Which organisms originated male or female first?
Man and woman icons
You can see them on toilet doors, for example: a circle with a cross at the bottom and a circle with an arrow protruding from the top right. These symbols stand - you guessed it - for man and woman. And they are very useful: without words, you can tell which door you belong behind. Very useful in countries whose language you do not speak. But where do these signs for male and female come from?
They have their origin in the gods of the ancient Romans. The symbol for the woman - a circle with a cross underneath - represents a hand mirror. The round one shows the mirror surface and the cross underneath the handle. It is not just any hand mirror, but that of the goddess of love Venus - hence the name Venus symbol. Venus has always been associated with beauty, harmony and sexuality. Qualities that are classically referred to as "feminine".
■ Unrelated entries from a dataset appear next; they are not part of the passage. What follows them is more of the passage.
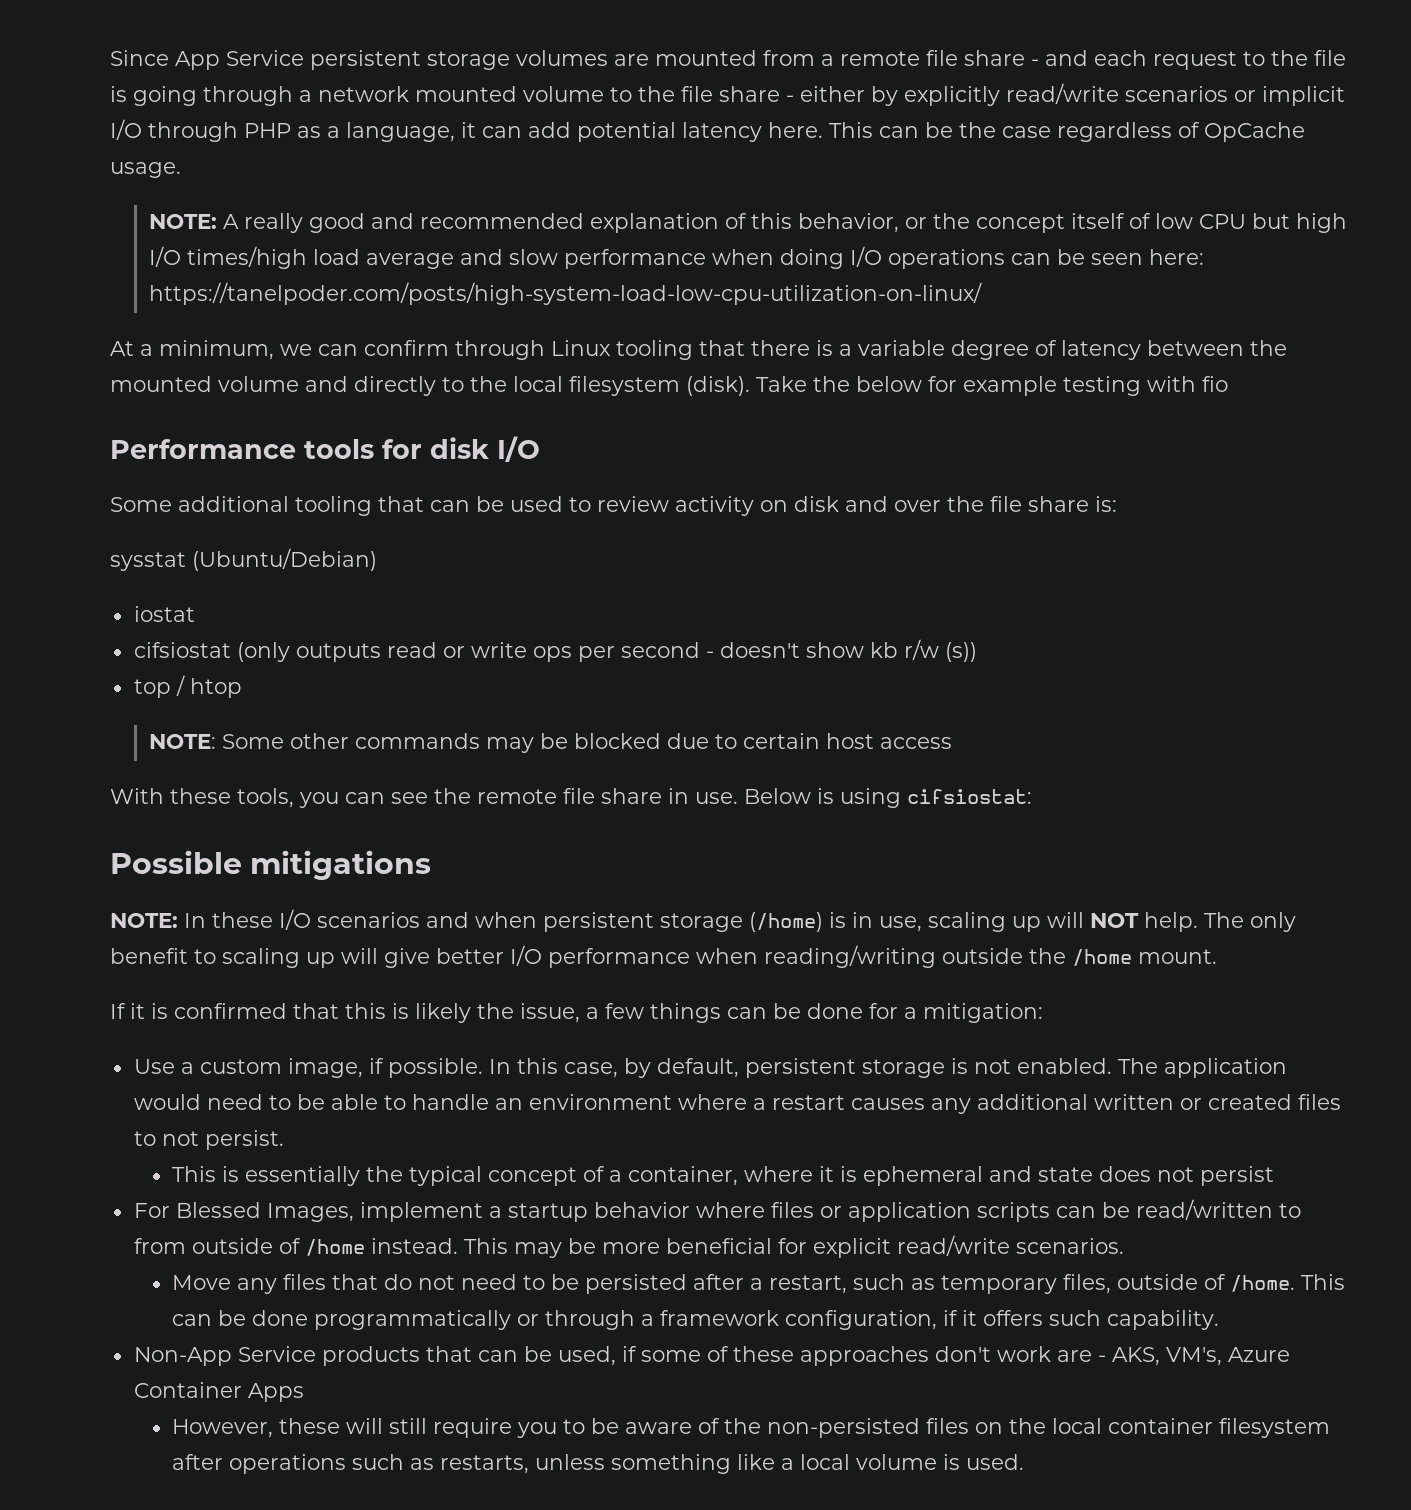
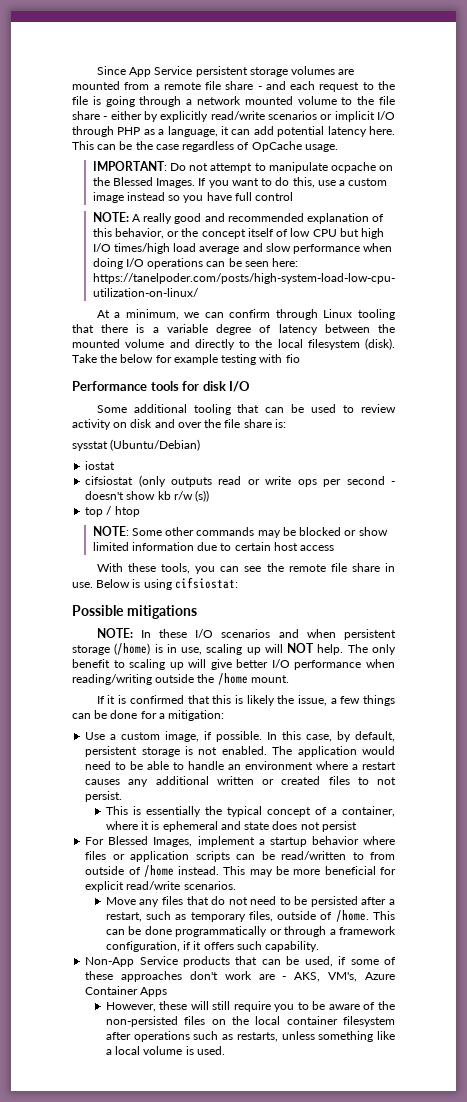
+ IMPORTANT: Do not attempt to manipulate ocpache on the Blessed Images. If you want to do this, use a custom image instead so you have full control
- NOTE: Some other commands may be blocked due to certain host access
+ NOTE: Some other commands may be blocked or show limited information due to certain host access

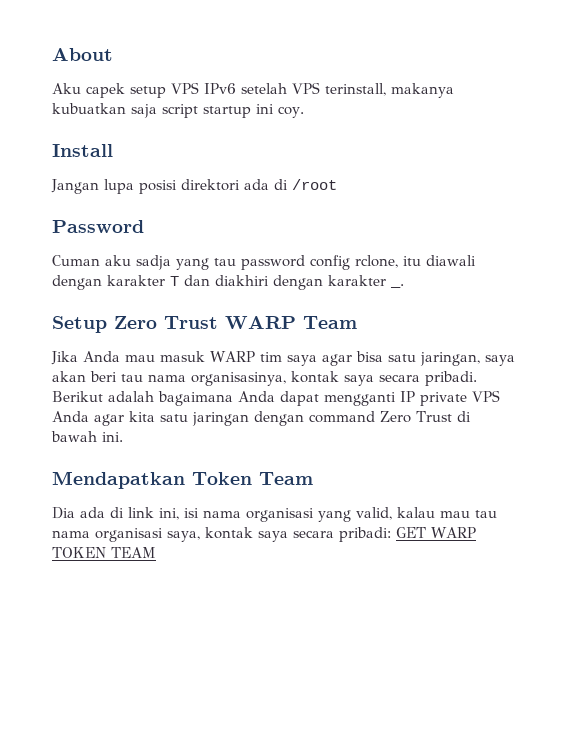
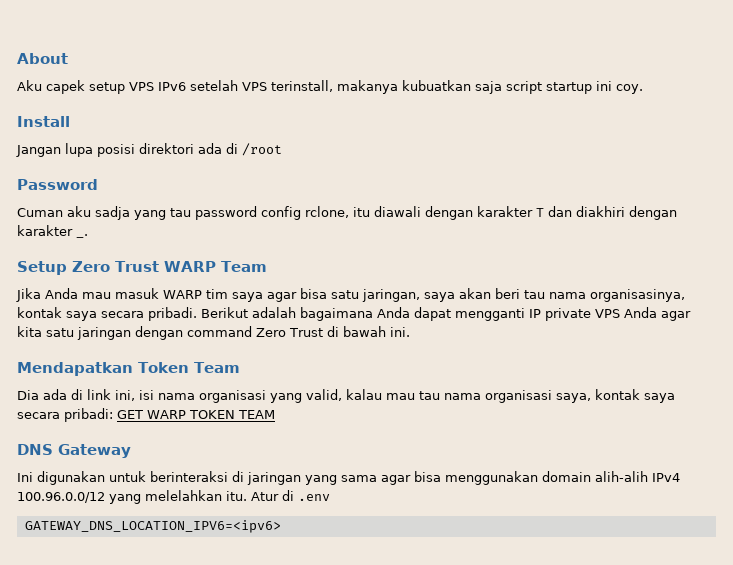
+ DNS Gateway
+ Ini digunakan untuk berinteraksi di jaringan yang sama agar bisa menggunakan domain alih-alih IPv4 100.96.0.0/12 yang melelahkan itu. Atur di .env
+ GATEWAY_DNS_LOCATION_IPV6=<ipv6>

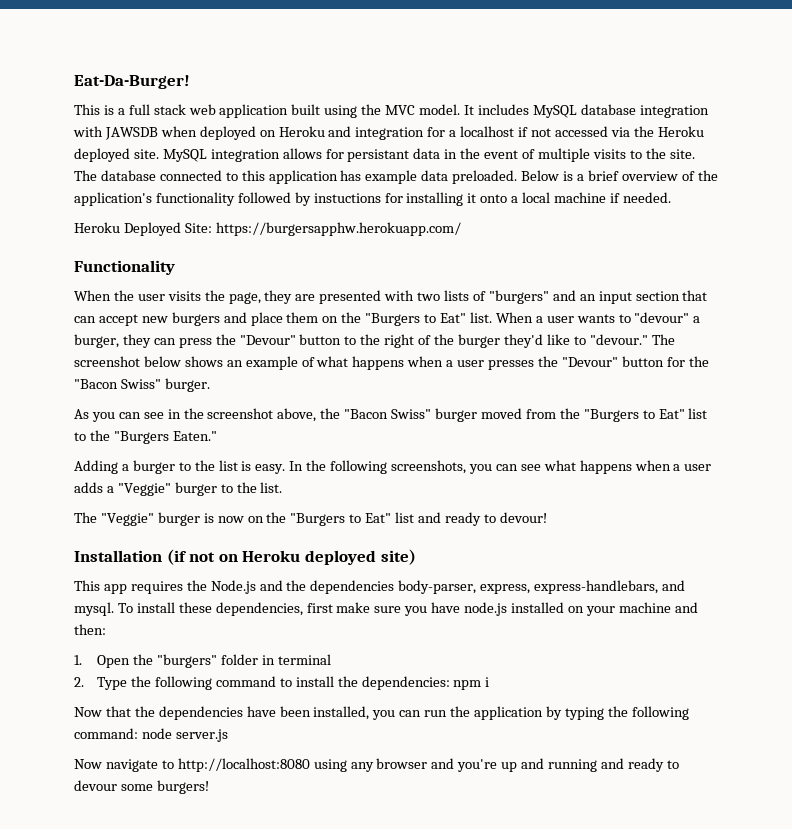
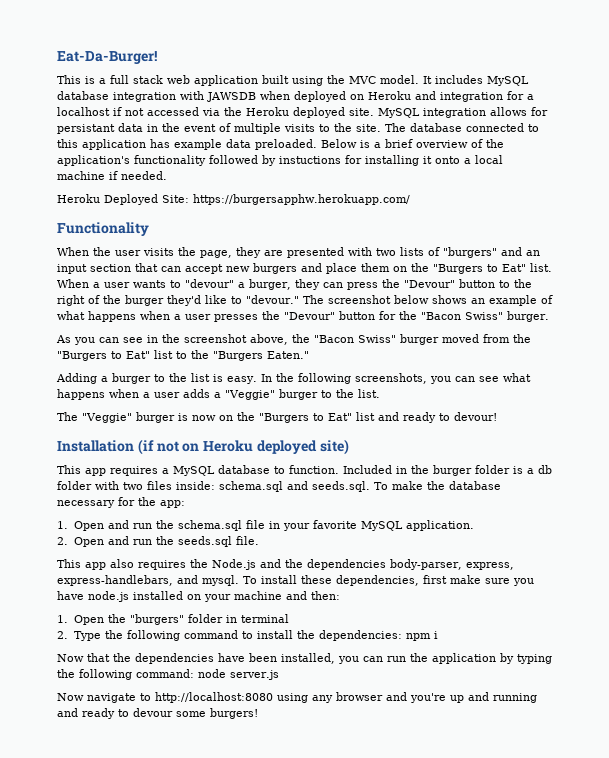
- This app requires the Node.js and the dependencies body-parser, express, express-handlebars, and mysql.
+ This app requires a MySQL database to function. Included in the burger folder is a db folder with two files inside: schema.sql and seeds.sql. To make the database necessary for the app:
+ 1. Open and run the schema.sql file in your favorite MySQL application.
+ 2. Open and run the seeds.sql file.
+ This app also requires the Node.js and the dependencies body-parser, express, express-handlebars, and mysql.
The circle with the arrow sticking out to the top right goes back to Mars. Mars was the god of war of the ancient Romans. Here the circle stands symbolically for the shield and the arrow for the bow and arrow. Mars, the god of war, always stands for energy, assertiveness and struggle. Qualities that are classically referred to as "masculine".
This also seems to have inspired the Swedish naturalist Carl von Linné. In the 18th century he introduced the Mars and Venus symbols as biological symbols for male and female. He was the first to divide nature into different areas: plants, animals and minerals. He also examined how plants reproduce and classified them according to their sexual organs, i.e. according to whether they had male (stamens) or female flower parts (carpels). He marked his subdivisions with the symbols.
Linné's symbols for male and female have been preserved in biology to this day. It and the Latin names of the plants made it possible for researchers to exchange their results worldwide. And since the use of symbols simplified a lot in research, many new ones were added over the centuries, for example
the star *, as a sign for "born" and the cross †, as a sign for "deceased".
But not only in science has it been recognized that symbols are useful, they have long since established themselves in everyday life. Just think about the traffic signs. And - well - they also do a good job on toilet doors.